### Action item:
Down to the last line, repeat the entries exactly and drop any image.

[Opening Material to process section]

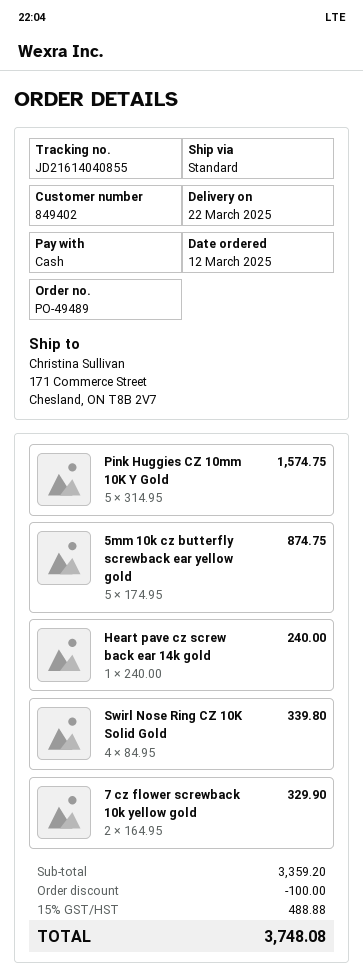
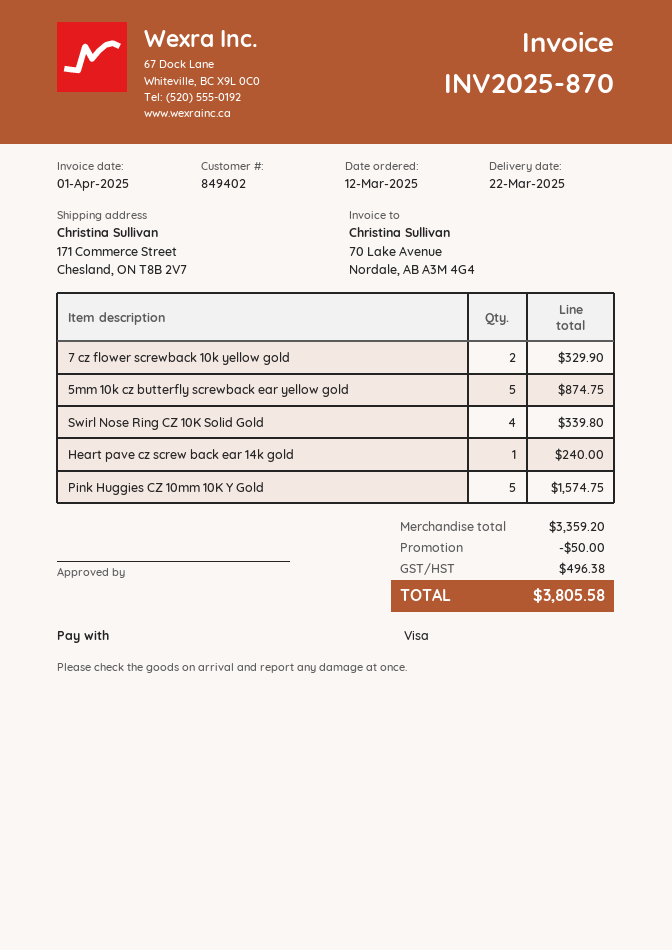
payment method: cash -> Visa
discount: 100.00 -> 50.00
tax: 488.88 -> 496.38
total: 3748.08 -> 3805.58

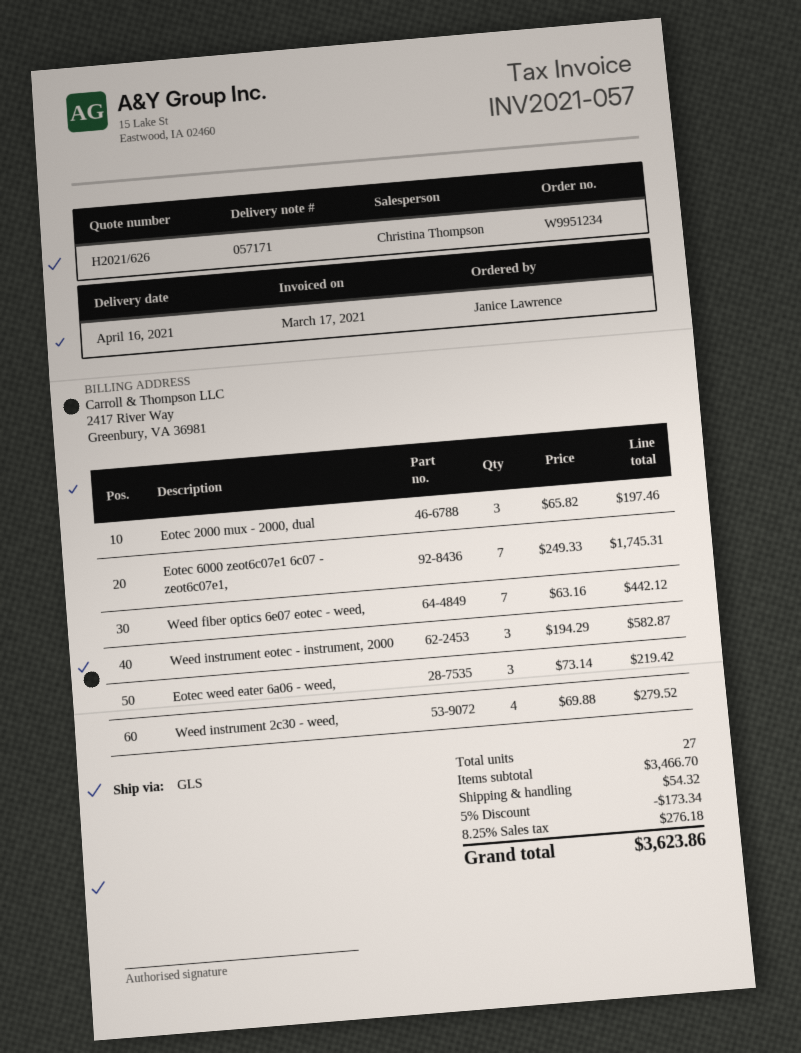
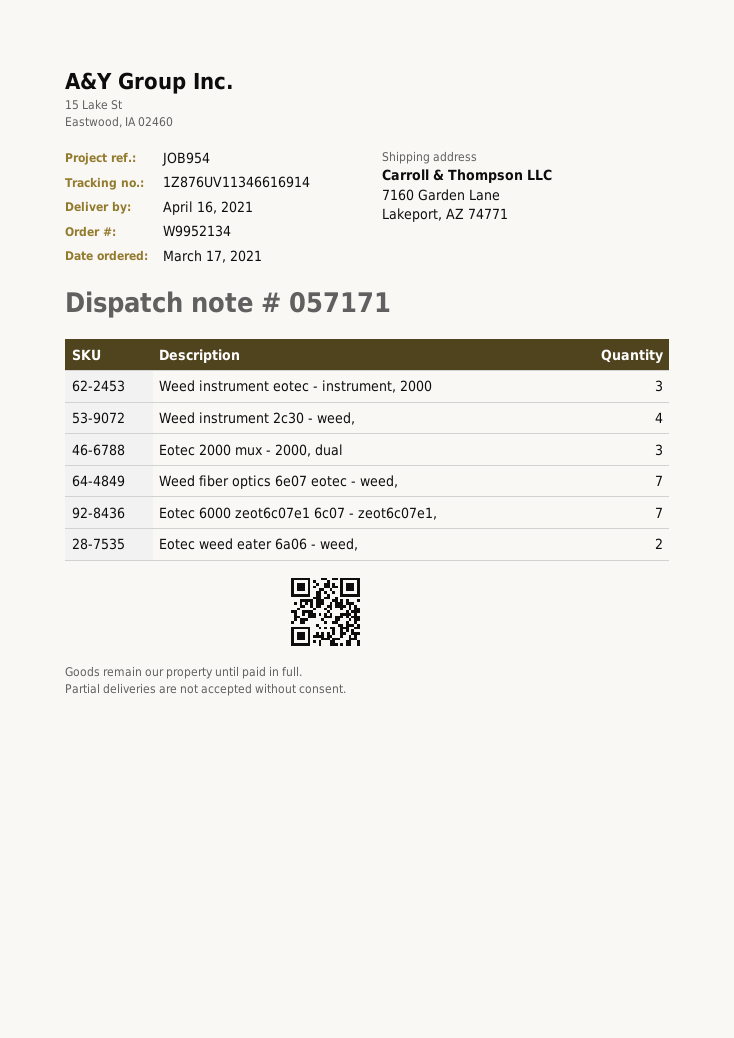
order number: W9951234 -> W9952134
Eotec weed eater 6a06 - weed,: 3 -> 2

[Closing Material to process section]

### Task result:
payment method: cash -> Visa
discount: 100.00 -> 50.00
tax: 488.88 -> 496.38
total: 3748.08 -> 3805.58

order number: W9951234 -> W9952134
Eotec weed eater 6a06 - weed,: 3 -> 2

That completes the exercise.